Abstract

Background and Aims: There is limited data on outcomes from genetically related or unrelated donors in living donor liver transplantation (LDLT). Methods: the study included LDLT recipients from June 2010 to October 2017, which were followed till Feb 2018. Immunosuppression protocol consisted of Calcineurin inhibitors (mainly Tacrolimus), Mycophenolate and short-term steroids. The genetically related donors (n = 756) included parents/children/siblings while genetically unrelated donors included spouse or relative of spouse (n = 616). Two hundred and seven recipients were not included in final analysis due to uncertainty of genetic relation (uncles/nephew/niece/cousins). Results: The study cohort included 1372 LDLT recipients, age 49 ± years. The donors in genetically related group were younger (31 ± 10 versus 36 ± 9 years in genetically unrelated group, p = 0.000) and there were significantly more females in genetically unrelated group (47.6% versus 67.1%, p = 0.000).
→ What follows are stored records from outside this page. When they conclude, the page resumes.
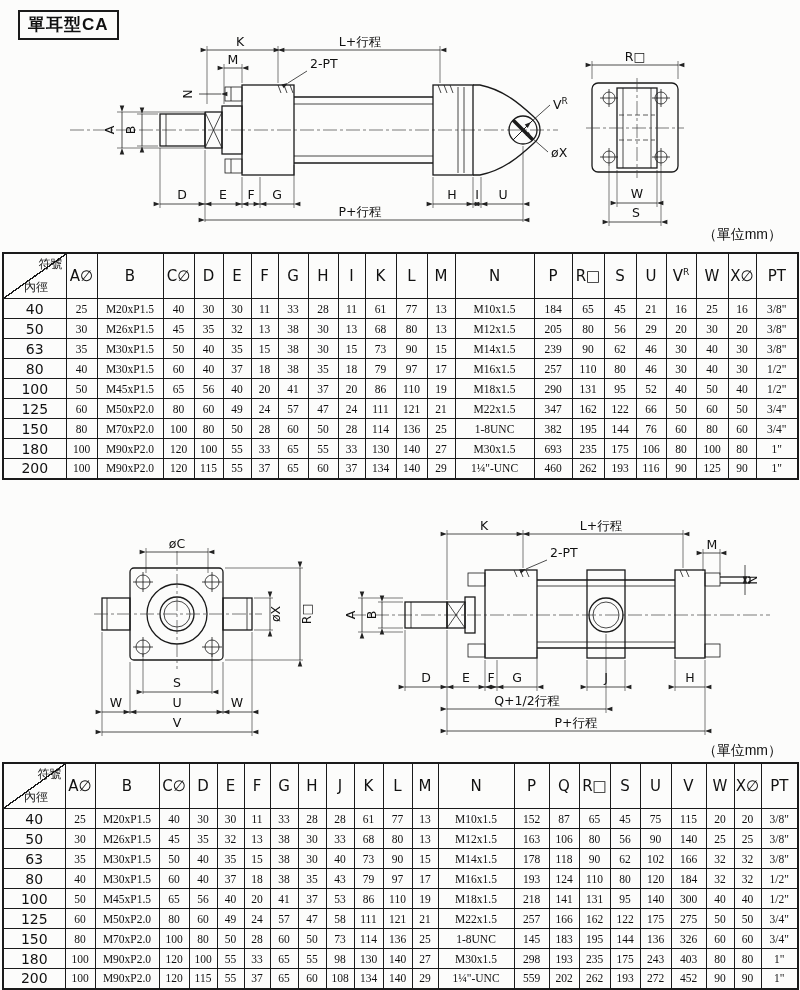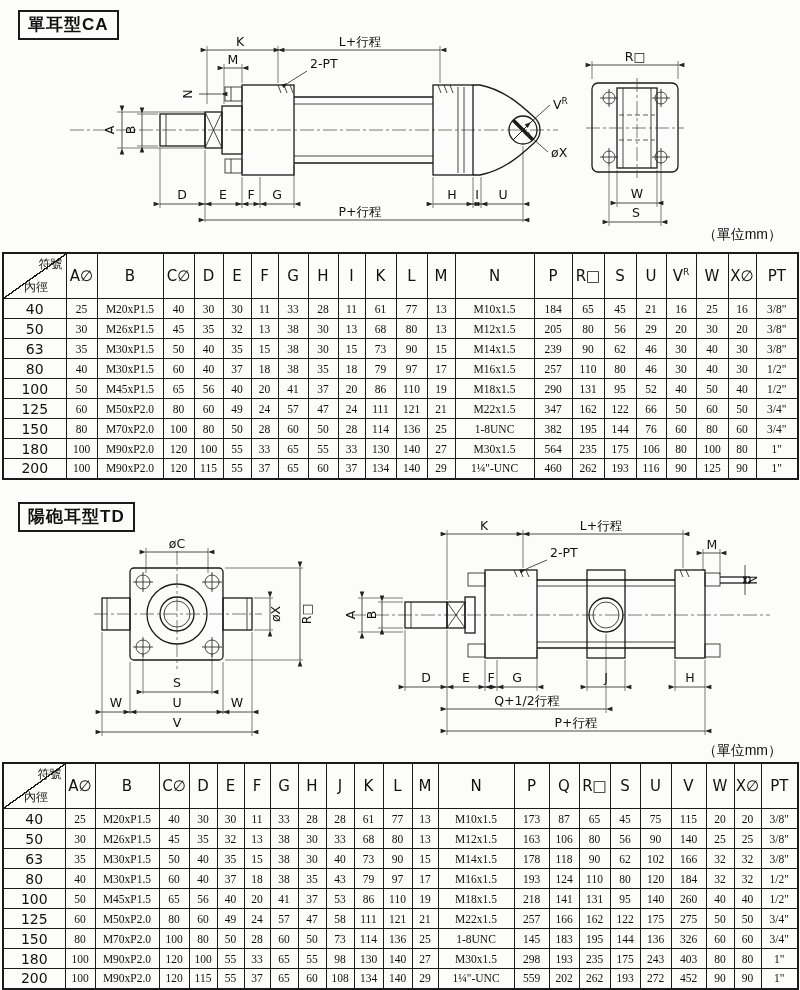--- a/index.html
+++ b/index.html
@@ -425,21 +425,21 @@
           <td>100</td>
           <td>55</td>
           <td>33</td>
           <td>65</td>
           <td>55</td>
           <td>33</td>
           <td>130</td>
           <td>140</td>
           <td>27</td>
           <td>M30x1.5</td>
-          <td>564</td>
+          <td>693</td>
           <td>235</td>
           <td>175</td>
           <td>106</td>
           <td>80</td>
           <td>100</td>
           <td>80</td>
           <td>1"</td>
         </tr>
         <tr>
           <th>200</th>
@@ -461,21 +461,20 @@
           <td>193</td>
           <td>116</td>
           <td>90</td>
           <td>125</td>
           <td>90</td>
           <td>1"</td>
         </tr>
       </tbody>
     </table>
 
-  <div class="title-box" id="td-title">陽砲耳型TD</div>
 
   <svg id="td-svg" width="800" height="250" viewBox="0 0 800 250">
     <defs>
       <marker id="arw2" viewBox="0 0 10 10" refX="0" refY="5" markerWidth="10" markerHeight="8" orient="auto-start-reverse">
           <path d="M0,5 L10,1.5 L10,8.5 Z" fill="#222"></path>
         </marker>
     </defs>
 
     <g>
       <rect class="part" x="130" y="53" width="93" height="92" rx="4"></rect>
@@ -692,21 +691,21 @@
           <td>30</td>
           <td>30</td>
           <td>11</td>
           <td>33</td>
           <td>28</td>
           <td>28</td>
           <td>61</td>
           <td>77</td>
           <td>13</td>
           <td>M10x1.5</td>
-          <td>173</td>
+          <td>152</td>
           <td>87</td>
           <td>65</td>
           <td>45</td>
           <td>75</td>
           <td>115</td>
           <td>20</td>
           <td>20</td>
           <td>3/8"</td>
         </tr>
         <tr>
@@ -797,21 +796,21 @@
           <td>53</td>
           <td>86</td>
           <td>110</td>
           <td>19</td>
           <td>M18x1.5</td>
           <td>218</td>
           <td>141</td>
           <td>131</td>
           <td>95</td>
           <td>140</td>
-          <td>260</td>
+          <td>300</td>
           <td>40</td>
           <td>40</td>
           <td>1/2"</td>
         </tr>
         <tr>
           <th>125</th>
           <td>60</td>
           <td>M50xP2.0</td>
           <td>80</td>
           <td>60</td>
Chronic rejection was significantly more common in genetically unrelated group [28 (4.5%) versus 9 (1.1%) in genetically related group, p = 0.000)]; there was no significant difference regarding acute cellular rejection, biliary strictures, CMV viremia or vascular complications between 2 groups. There was no statistical difference in survival between 2 groups at a median follow up 37 (15–60) months. Conclusions: The outcome of LDLT is similar between genetically related and unrelated donors although chronic rejection was found to be significantly more common in genetically unrelated donors. The authors have none to declare.